Chelsea owner Roman Abramovich is a tough man to please, just ask Andre Villas-Boas as the 34-year-old was sacked following only 257 inauspicious days in charge at the club. The west Londoners now search for their eighth manager in 12 years, but where did it all go wrong for the Portuguese?
Furthermore, according to BBC Sport, some senior players reportedly found his relatively young-age reason to lack belief in his footballing ideologies, ideologies that implied less match-time for supposed pivotal players. Rumour of dressing-room divide followed, as did a defining fluctuation in results. In his defence however, he was never publicly backed by the club when he needed it most (see BBC) and that support may well have buoyed his Chelsea career.
In some respects he faced an impossible task and for that he should be granted some empathy. By the sheer appointment of someone his age, and at such a cost – with FC Porto receiving around £15m in compensation – the perception was of a long-term acquisition by Abramovich with Villas-Boas allowed time and money to re-build with his own blueprint. This fresh approach, which must have been discussed with the board, would eventually mean phasing out some of the club’s stalwarts. Granted, results had suffered during this period, but they are still in three of four major competitions – with a top-four spot representing an ever-growing entity – but instant gratification cannot always complement such transition.

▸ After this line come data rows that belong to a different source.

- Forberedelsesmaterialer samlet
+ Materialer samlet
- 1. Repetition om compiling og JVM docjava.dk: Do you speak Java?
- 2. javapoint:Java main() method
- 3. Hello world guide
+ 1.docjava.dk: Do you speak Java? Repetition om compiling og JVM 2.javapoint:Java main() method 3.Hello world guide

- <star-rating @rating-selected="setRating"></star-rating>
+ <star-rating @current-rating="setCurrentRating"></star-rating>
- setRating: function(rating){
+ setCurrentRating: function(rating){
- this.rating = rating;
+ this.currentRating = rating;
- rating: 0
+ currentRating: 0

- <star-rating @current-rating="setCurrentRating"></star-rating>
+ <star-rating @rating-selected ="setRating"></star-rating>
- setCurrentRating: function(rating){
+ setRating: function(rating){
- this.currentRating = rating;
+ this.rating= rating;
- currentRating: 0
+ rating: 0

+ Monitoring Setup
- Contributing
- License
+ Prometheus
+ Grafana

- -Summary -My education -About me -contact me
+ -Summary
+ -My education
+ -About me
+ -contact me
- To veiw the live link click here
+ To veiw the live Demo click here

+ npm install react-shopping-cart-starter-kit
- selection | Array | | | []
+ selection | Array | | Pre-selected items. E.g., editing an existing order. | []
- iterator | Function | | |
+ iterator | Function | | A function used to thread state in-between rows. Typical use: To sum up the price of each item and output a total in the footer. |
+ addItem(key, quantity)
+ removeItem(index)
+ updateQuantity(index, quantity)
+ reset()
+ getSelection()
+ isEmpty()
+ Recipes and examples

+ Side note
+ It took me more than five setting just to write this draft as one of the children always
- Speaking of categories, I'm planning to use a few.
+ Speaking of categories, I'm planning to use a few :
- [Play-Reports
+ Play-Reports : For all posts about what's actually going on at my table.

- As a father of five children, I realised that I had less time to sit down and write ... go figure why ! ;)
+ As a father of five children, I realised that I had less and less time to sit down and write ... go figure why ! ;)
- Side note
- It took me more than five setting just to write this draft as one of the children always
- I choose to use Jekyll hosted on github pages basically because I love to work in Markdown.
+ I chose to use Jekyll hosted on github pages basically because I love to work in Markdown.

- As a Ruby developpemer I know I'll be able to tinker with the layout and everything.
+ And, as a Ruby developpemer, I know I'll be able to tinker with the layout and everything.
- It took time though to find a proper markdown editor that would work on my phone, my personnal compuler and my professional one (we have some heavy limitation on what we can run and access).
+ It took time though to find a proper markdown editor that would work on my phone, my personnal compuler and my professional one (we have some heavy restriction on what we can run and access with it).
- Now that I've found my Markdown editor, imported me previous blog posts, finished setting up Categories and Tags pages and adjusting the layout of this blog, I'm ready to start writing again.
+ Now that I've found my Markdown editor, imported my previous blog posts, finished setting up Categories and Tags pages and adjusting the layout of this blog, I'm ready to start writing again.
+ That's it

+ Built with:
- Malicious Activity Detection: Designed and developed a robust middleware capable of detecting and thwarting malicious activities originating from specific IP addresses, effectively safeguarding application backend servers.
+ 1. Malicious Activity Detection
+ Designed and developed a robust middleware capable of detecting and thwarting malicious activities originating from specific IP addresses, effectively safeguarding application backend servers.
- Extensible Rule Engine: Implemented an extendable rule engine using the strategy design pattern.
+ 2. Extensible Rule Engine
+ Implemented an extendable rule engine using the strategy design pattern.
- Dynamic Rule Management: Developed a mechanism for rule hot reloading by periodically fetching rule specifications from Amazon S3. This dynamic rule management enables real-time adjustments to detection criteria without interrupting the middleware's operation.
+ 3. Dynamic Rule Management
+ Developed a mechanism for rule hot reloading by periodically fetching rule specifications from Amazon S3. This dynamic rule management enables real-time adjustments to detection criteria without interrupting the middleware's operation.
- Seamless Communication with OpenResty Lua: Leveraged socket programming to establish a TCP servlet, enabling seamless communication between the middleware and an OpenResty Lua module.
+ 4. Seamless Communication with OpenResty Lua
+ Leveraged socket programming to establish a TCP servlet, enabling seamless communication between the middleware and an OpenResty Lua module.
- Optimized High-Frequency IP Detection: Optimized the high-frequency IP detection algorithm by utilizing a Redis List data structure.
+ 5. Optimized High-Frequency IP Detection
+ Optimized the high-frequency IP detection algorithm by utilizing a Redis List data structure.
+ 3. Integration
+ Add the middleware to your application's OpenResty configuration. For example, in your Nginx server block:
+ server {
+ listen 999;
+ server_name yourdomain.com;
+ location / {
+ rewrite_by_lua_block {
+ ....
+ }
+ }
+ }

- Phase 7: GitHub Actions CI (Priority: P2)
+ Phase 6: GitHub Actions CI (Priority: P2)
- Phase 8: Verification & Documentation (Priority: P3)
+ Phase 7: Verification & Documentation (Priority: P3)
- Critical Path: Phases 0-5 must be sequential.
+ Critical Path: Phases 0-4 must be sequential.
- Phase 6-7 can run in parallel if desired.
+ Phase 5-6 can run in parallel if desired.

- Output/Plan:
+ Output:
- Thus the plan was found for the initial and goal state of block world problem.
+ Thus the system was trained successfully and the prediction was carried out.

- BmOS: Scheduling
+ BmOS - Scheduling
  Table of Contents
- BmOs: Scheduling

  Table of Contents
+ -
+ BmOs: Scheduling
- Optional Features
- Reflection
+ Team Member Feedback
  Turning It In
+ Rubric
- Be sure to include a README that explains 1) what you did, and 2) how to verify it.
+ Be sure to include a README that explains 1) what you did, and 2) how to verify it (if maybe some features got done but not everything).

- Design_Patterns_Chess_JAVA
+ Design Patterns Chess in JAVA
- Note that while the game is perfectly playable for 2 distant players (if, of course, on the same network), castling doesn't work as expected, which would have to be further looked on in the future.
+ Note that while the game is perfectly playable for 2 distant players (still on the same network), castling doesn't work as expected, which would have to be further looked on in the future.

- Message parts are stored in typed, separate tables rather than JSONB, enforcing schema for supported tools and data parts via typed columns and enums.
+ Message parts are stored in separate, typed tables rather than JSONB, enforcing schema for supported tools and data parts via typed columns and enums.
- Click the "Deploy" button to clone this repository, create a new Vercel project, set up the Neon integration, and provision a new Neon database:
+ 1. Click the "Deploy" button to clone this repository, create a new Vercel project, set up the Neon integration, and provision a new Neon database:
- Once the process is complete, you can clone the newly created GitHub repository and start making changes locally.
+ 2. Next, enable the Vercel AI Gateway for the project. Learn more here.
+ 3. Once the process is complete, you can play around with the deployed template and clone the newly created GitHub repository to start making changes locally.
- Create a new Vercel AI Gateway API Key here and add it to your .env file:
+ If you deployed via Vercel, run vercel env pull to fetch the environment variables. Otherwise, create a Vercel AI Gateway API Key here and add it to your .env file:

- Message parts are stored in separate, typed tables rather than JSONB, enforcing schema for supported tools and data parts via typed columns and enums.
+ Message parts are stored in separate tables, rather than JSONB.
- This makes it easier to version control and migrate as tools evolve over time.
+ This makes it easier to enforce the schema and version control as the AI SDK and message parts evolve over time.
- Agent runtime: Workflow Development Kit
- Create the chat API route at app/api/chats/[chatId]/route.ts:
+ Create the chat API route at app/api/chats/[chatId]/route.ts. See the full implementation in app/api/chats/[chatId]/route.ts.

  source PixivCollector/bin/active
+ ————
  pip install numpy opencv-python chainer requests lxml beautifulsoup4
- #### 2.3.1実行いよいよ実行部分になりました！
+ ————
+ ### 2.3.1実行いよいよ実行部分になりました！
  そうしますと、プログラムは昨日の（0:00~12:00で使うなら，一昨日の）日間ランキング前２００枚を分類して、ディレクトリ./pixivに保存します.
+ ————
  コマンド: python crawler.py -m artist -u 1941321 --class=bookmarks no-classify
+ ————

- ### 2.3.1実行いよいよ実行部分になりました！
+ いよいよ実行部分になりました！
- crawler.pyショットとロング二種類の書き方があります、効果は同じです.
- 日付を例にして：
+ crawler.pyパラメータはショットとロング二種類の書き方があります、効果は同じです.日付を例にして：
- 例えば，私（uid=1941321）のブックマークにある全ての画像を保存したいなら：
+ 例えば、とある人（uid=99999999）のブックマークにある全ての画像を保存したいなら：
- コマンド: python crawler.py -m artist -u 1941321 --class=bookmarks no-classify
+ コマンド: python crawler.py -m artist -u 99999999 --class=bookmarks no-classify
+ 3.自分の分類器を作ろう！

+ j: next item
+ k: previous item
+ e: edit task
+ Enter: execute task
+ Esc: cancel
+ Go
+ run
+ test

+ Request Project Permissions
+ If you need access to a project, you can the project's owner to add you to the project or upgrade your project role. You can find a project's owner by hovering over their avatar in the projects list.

Even during Villas-Boas’ short-lived reign, incessant reports threatened to derail him with the likes of Rafael Benitez being linked with his job (see Daily Mail). The Spaniard seems a likely candidate, after spending over a year out of management and with significant experience of the Premier League, but whether he could be enticed to work under such pressure – with the former Liverpool owners partly to blame for his Anfield departure according to The Telegraph – remains to be seen. His potential appointment makes sense on certain levels as he built his Liverpool side from solid defensive roots, something Chelsea currently lack, and for the strength of his relationship with the once-revered, but now unrecognisable, Fernando Torres.
Abramovich’s impatience may ultimately hinder him finding his perfect candidate, as few managers possess enough self-assurance to work under such hierarchical spontaneity. As for Villas-Boas, he would have hoped for more resilience in the face of adversity from the club’s owner, but his reputation precedes him, and the Portuguese is the latest to be crushed by the Russian’s ruthless approach.